Arlaadi Media Network
- Company type: Private
- Founded: October 2021
- Founder: Ilyas Ali Hassan
- Headquarters: Mogadishu, Somalia
- Area served: Somalia and Diaspora

= Arlaadi Media Network =

Arlaadi Media Network (AMN) is a Somalia-based independent media organization. Launched in 2021, AMN is the first network in Somalia to broadcast in Maay, one of the two recognized dialects of the Somali language. The network operates an FM radio station, a television channel, and a research arm known as the Arlaadi Institute for Policy Studies.

== Background ==
AMN was established in October 2021 and is headquartered in Mogadishu, Somalia. Founded by Ilyas Ali Hassan, AMN was created to provide a dedicated media and education platform for Somalia’s Maay-speaking population. AMN aimed enhancing inclusivity, linguistic diversity, and cultural preservation.
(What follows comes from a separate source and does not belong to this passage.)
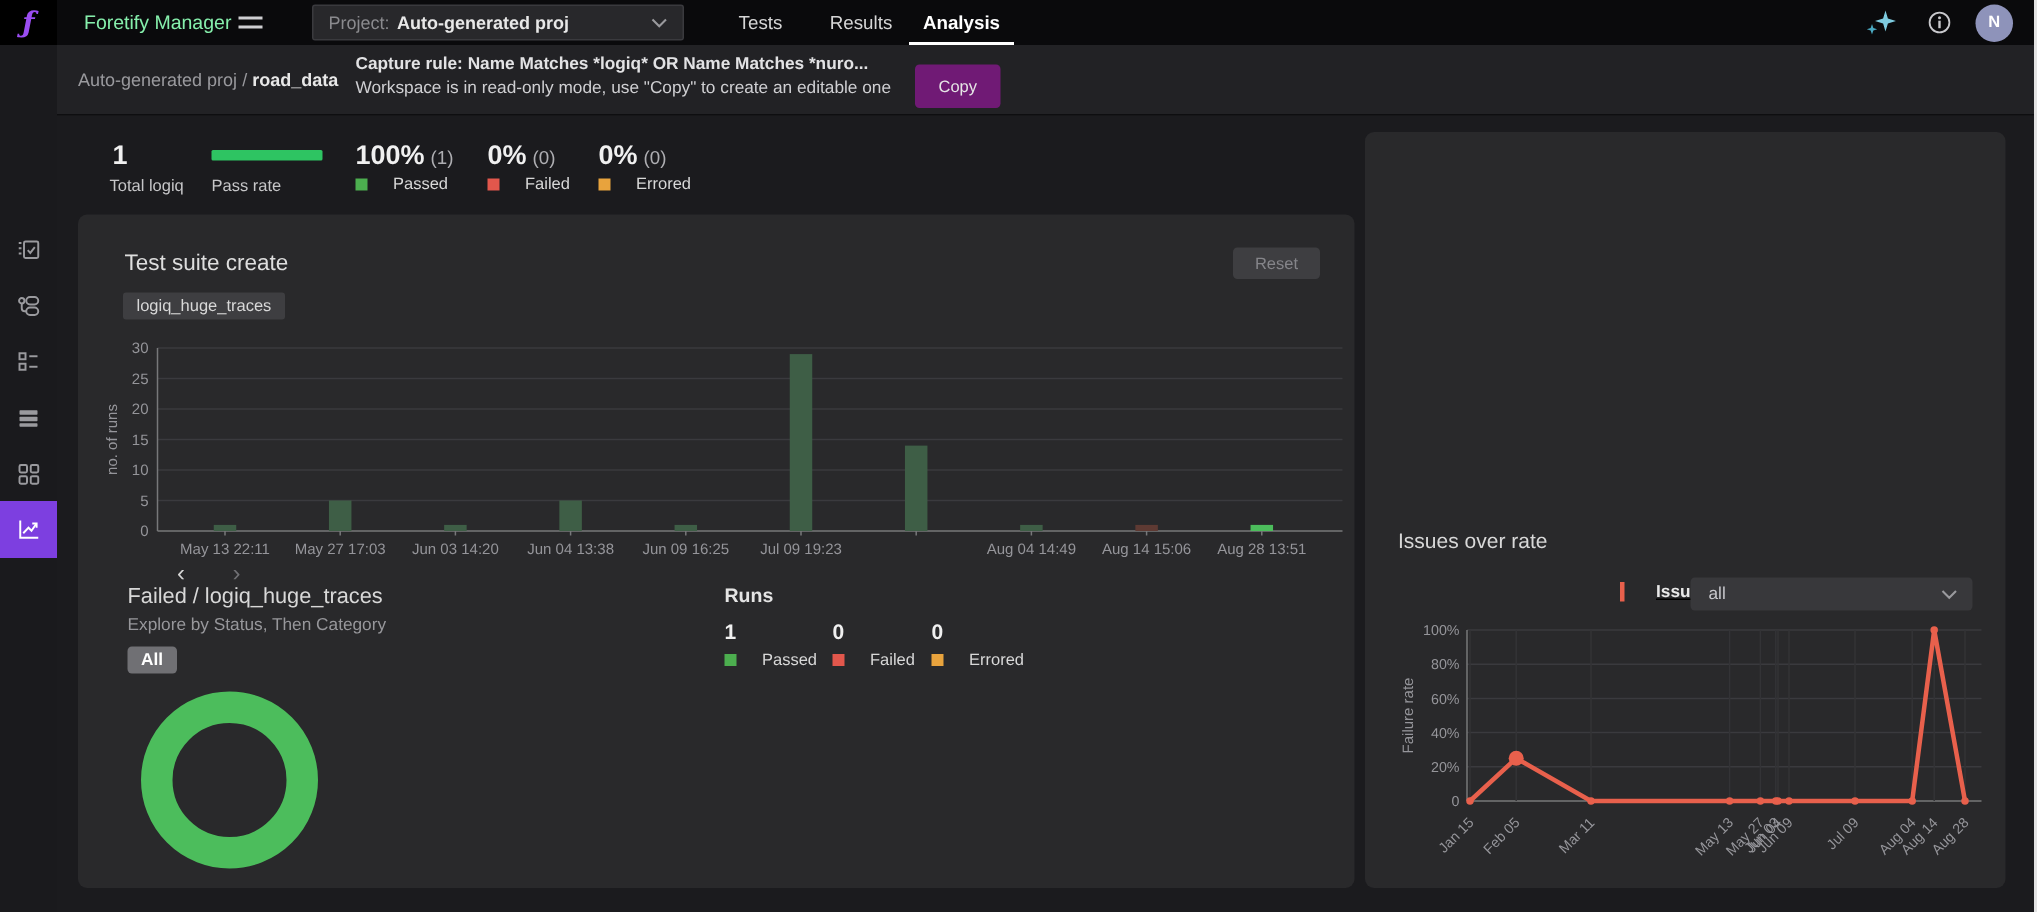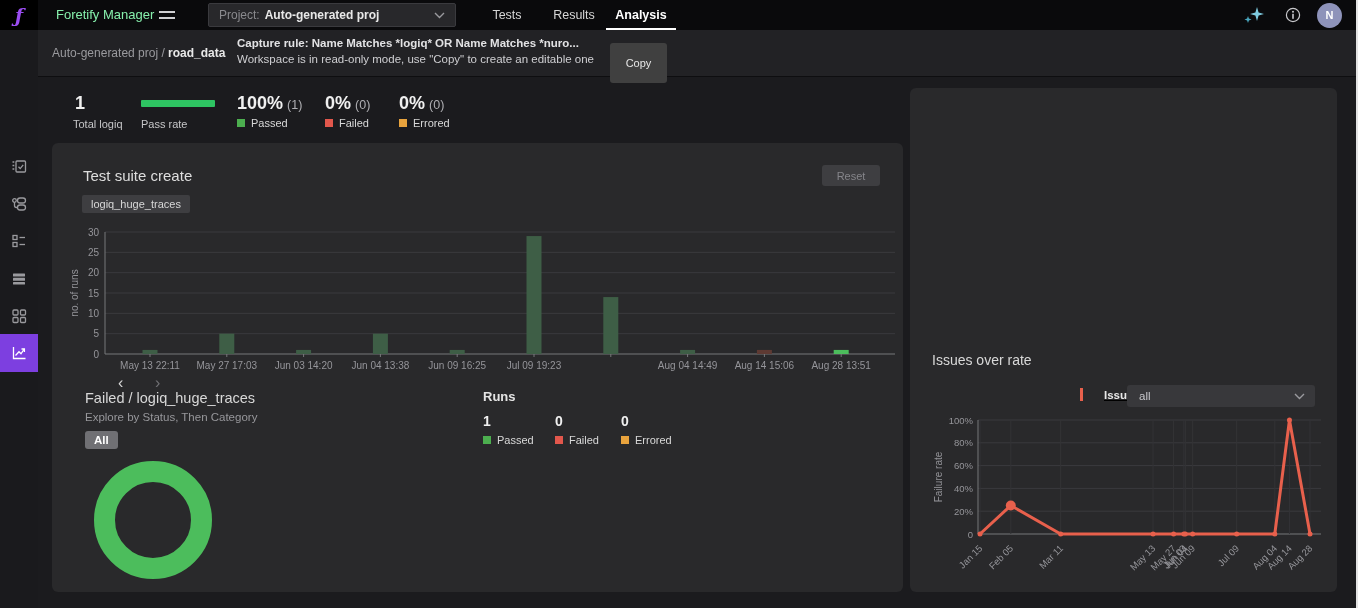"Copy" .copy-btn { background: #404040 -> #701a75; height: 40px -> 29px }
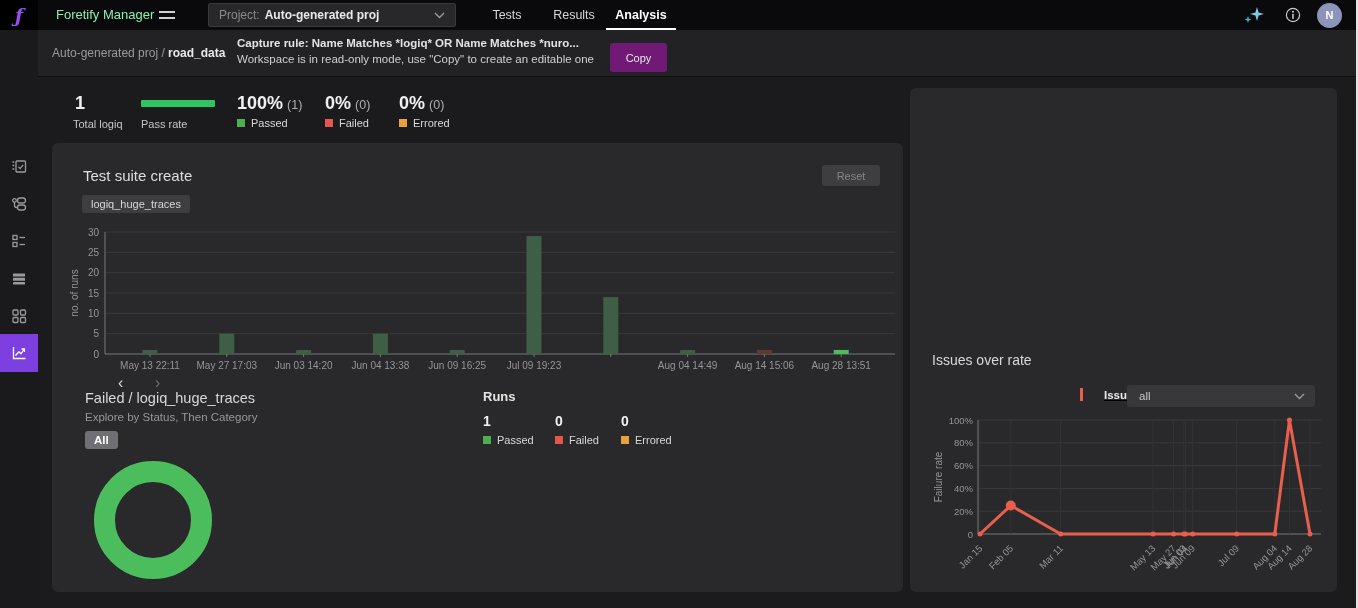"Passed" .legend-row { gap: 6px -> 17px }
The network delivers content through television, FM radio, and digital platforms. Its programming spans news, politics, education, entertainment, and cultural content. Its official launch was attended by senior Somali officials, including former Prime Minister Hassan Ali Khaire.

== Press disputes ==
In July 2022, AMN outlets reported on a call to reconvene the regional assembly, it drew backlash from senior officials and calls for legal action. Press freedom group Somali Mechanism for Safety of Journalists (SMSJ) condemned the harassment, noting that the earlier threats had already forced two AMN reporters in Baidoa to stop working.

In September 2023, AMN faced renewed pressure after airing a report on alleged extortion in Wajid. Its director was interrogated by the Attorney General. The Somali Journalists Syndicate condemned the move as an attempt to silence the press.